Hi...the court ordered programs are probably the only options and if there are more in your area, they

When someone shows you who they are, believe them.

- Maya Angelou

iVillage Member
Registered: 03-26-2003
Fri, 11-12-2004 - 8:23am
Hi, and thanks for the input. I know he should be the one doing the research, but when I went online to see how many resources were available, I was a little disheartened to see that even if he tried to do the research, he'd have trouble finding any info. Yesterday, he said he finally made his therapy appointment. It's either Tuesday or Thursday of next week. He doesn't know who the therapist is, though. He basically was told by our insurance company where he could go that was close to us, and he didn't specify anything when going back and forth with the place trying to get the appointment set up.
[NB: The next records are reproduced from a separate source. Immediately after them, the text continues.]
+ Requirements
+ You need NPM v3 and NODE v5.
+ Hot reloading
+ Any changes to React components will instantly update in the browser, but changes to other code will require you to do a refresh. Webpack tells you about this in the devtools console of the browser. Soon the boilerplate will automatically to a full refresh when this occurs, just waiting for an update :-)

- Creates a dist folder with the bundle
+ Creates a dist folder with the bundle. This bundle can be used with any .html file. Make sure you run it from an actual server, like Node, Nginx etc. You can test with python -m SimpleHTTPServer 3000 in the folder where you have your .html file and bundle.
I'm a little discouraged by that, naturally, because I told him at least 4 billion times that he needed to talk to someone who specializes in abuse. He said he'd lay out these problems for this therapist and see what advice he gets. We shall see.
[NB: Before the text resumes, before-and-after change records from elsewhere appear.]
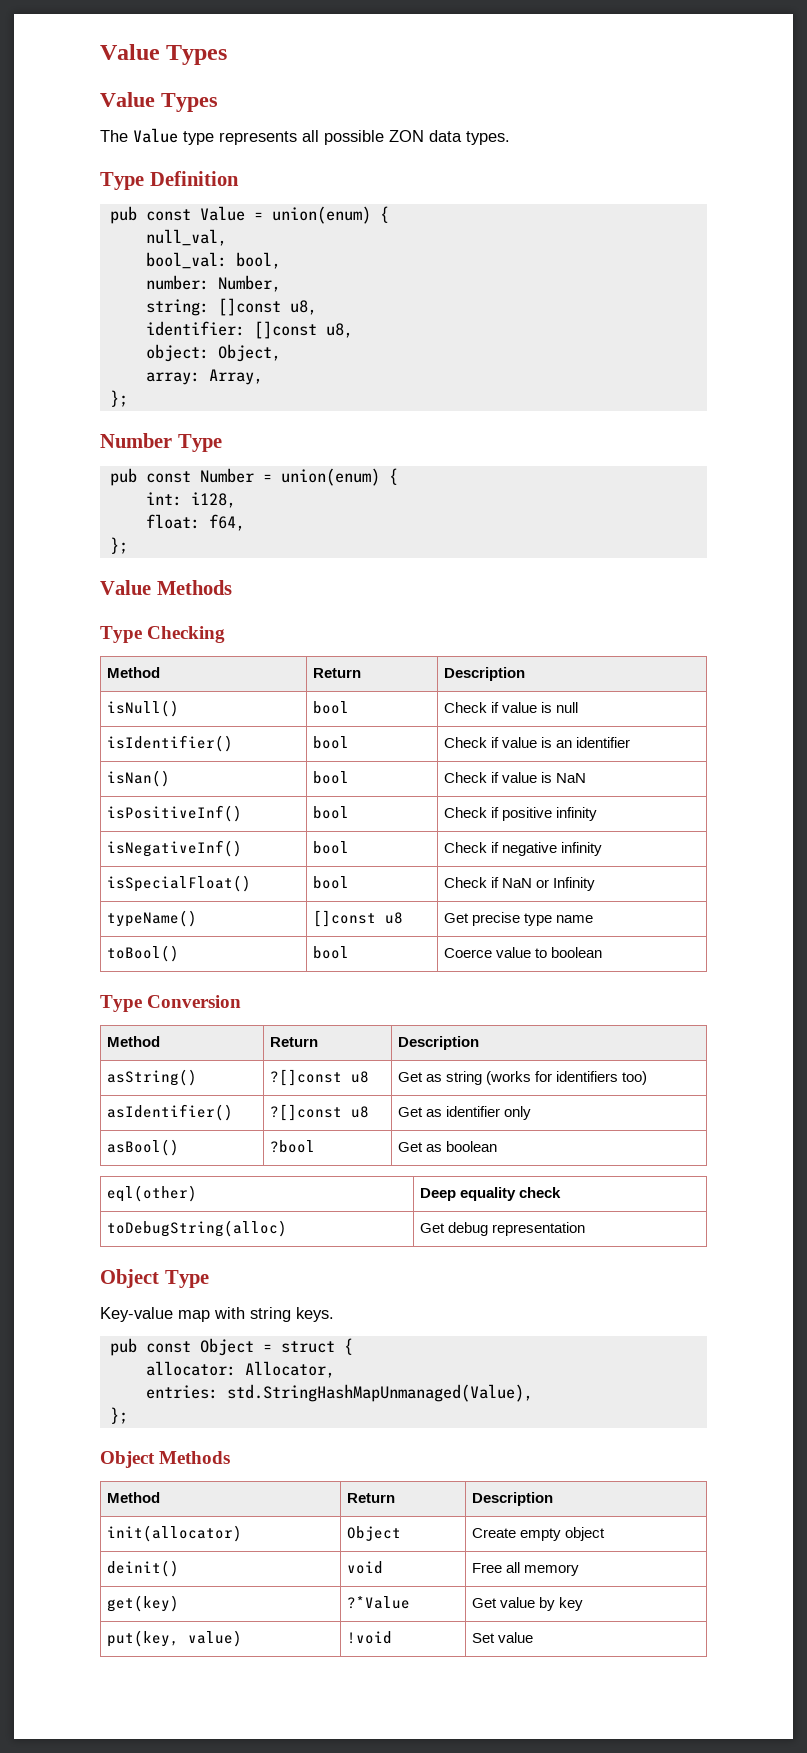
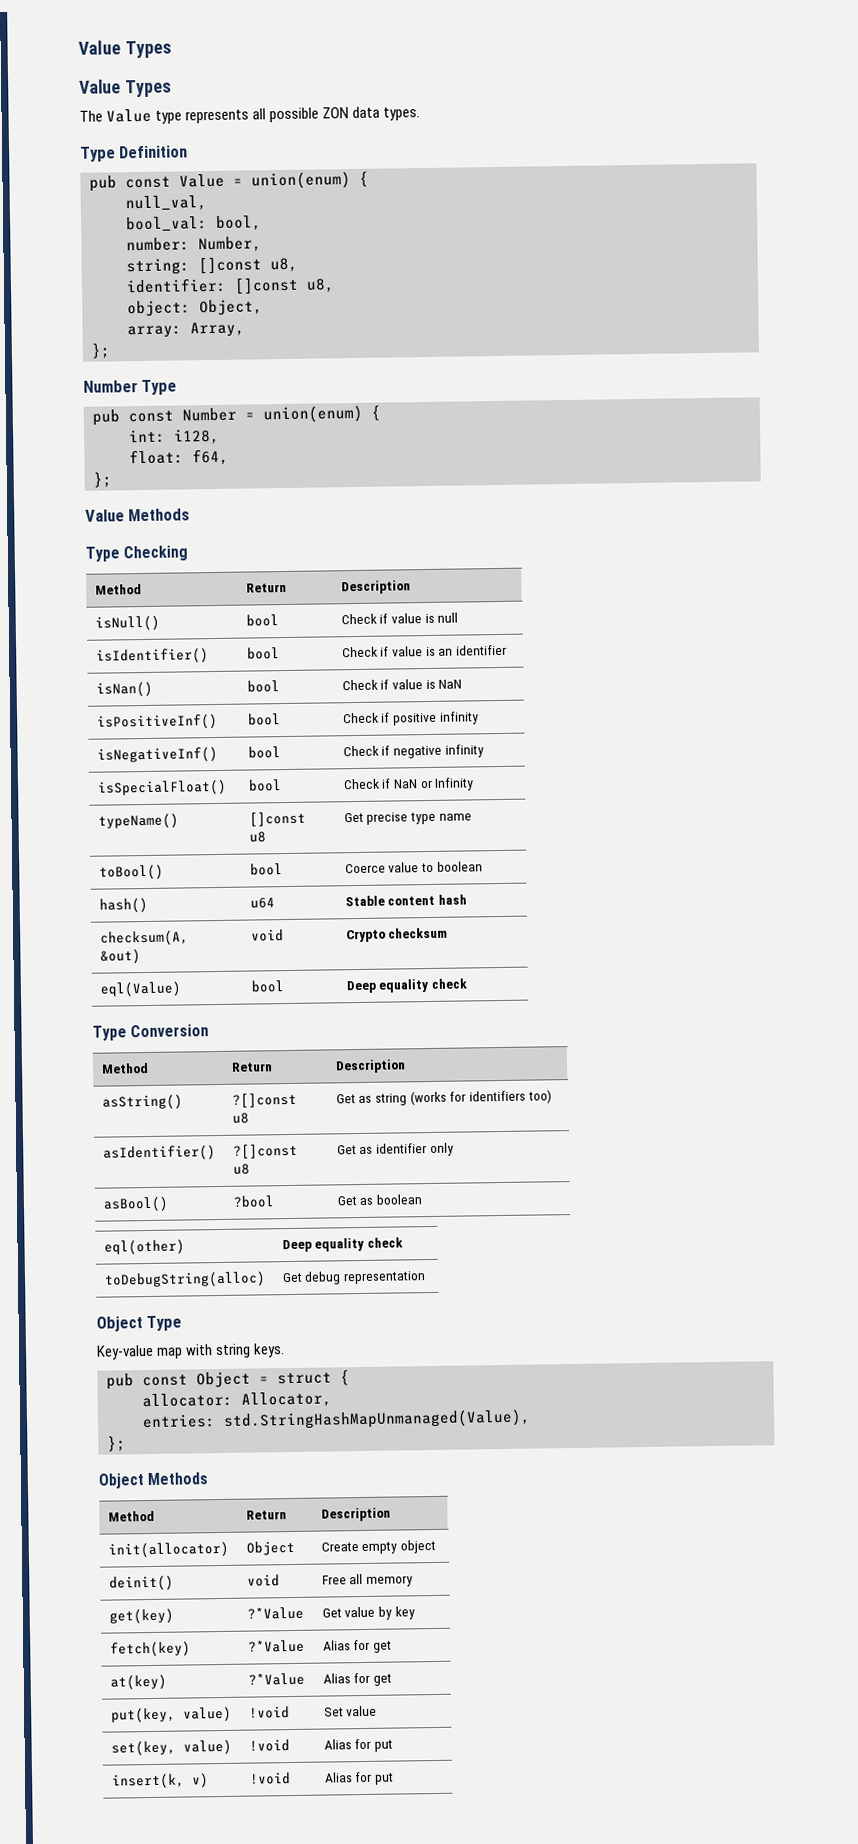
+ hash() | u64 | Stable content hash
+ checksum(A, &out) | void | Crypto checksum
+ eql(Value) | bool | Deep equality check
+ fetch(key) | ?*Value | Alias for get
+ at(key) | ?*Value | Alias for get
+ set(key, value) | !void | Alias for put
+ insert(k, v) | !void | Alias for put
Thanks again for your help!

A

iVillage Member
Registered: 08-24-2004
Fri, 11-12-2004 - 8:52am
If the therapist has the mindset of couple's problems in a nonabusive situation, she'll be thinking it takes two to cause problems and two to fix it and he or she will be making suggestions toward two people working together. And suggestions as to what both have done wrong. Then this gives abusers more ammunition, like my counselor said you have to do this and this and this before I can do whatever(fill in the blank to stop being abusive). With a little manipulation from the abuser, it's very easy to get a non abuse trained counselor all mixed up and giving bad if not dangerous advice. Counselors are in the mindset of working with people and helping them and not in the mindset of challenging people-which is what abusers need. My husband went to one counselor for a year and it did absolutely no good. I did not go and did not talk with her at all. Then when I already knew I was leaving just working out the final details, he found another counselor and I went with him the second time. Her premise was totally wrong. She kept trying to work on us as a couple and what could we do to stop the abuse. THis implies blame to the victim and it also implies that she can somehow stop it. I said I know what I can do to stop the abuse real quick, which is get out and never look back. Then I further said to her if this is a couple's problem then why don't I leave and he can go get another woman and he won't abuse her since it takes two to abuse. I think this woke her up or made her remember something in her training that she learned long ago because she then said that physical abuse was not acceptable. But what if I hadn't spoke up, and how many other women did not speak up and went through months of working as a couple to stop the abuse.
iVillage Member
Registered: 11-12-2003
Fri, 11-12-2004 - 1:10pm

This is bad news, right off the bat.